SUPPLIED DATA
::::

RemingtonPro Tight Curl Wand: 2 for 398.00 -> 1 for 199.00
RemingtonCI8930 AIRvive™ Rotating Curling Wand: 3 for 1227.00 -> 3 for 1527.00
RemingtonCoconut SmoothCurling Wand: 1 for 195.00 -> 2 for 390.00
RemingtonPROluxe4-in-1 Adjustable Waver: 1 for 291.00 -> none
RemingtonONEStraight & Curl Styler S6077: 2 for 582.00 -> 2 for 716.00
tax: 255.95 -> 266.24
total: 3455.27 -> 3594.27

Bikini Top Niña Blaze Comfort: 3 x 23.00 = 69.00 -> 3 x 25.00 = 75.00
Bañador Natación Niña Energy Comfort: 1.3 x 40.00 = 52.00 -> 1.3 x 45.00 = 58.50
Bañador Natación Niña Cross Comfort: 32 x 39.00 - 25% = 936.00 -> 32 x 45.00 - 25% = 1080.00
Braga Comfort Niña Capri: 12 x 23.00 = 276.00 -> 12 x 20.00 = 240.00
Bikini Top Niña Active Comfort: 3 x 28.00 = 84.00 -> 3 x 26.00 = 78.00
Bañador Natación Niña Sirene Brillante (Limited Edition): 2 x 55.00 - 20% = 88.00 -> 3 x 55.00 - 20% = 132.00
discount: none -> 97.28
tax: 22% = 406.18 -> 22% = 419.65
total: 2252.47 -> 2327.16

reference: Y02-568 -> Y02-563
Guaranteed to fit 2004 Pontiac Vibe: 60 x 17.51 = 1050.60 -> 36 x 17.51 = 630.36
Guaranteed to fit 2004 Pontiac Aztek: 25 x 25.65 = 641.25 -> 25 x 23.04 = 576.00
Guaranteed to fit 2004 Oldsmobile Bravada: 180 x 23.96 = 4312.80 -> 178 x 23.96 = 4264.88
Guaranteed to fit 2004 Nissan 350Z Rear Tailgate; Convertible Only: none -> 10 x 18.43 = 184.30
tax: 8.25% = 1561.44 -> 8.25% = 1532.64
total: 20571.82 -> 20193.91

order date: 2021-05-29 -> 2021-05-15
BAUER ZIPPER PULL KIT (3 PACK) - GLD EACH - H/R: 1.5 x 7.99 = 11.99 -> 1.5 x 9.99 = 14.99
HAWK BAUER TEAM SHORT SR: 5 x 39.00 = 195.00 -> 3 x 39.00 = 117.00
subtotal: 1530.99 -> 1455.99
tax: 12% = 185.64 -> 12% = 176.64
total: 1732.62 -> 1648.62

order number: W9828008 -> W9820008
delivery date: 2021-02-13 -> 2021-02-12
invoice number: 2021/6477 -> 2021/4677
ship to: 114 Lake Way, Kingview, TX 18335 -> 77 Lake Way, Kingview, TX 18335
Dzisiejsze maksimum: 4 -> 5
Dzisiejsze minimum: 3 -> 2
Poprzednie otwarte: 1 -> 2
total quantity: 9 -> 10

::::

WHAT YOU SHOULD DO
All that belongs in the answer is the run of lines above from the line containing "Guaranteed to fit 2004 Pontiac Aztek: 25" through the line containing "delivery date: 2021-02-13 -> 2021-02-12", exactly as written.

RESPONSE
Guaranteed to fit 2004 Pontiac Aztek: 25 x 25.65 = 641.25 -> 25 x 23.04 = 576.00
Guaranteed to fit 2004 Oldsmobile Bravada: 180 x 23.96 = 4312.80 -> 178 x 23.96 = 4264.88
Guaranteed to fit 2004 Nissan 350Z Rear Tailgate; Convertible Only: none -> 10 x 18.43 = 184.30
tax: 8.25% = 1561.44 -> 8.25% = 1532.64
total: 20571.82 -> 20193.91

order date: 2021-05-29 -> 2021-05-15
BAUER ZIPPER PULL KIT (3 PACK) - GLD EACH - H/R: 1.5 x 7.99 = 11.99 -> 1.5 x 9.99 = 14.99
HAWK BAUER TEAM SHORT SR: 5 x 39.00 = 195.00 -> 3 x 39.00 = 117.00
subtotal: 1530.99 -> 1455.99
tax: 12% = 185.64 -> 12% = 176.64
total: 1732.62 -> 1648.62

order number: W9828008 -> W9820008
delivery date: 2021-02-13 -> 2021-02-12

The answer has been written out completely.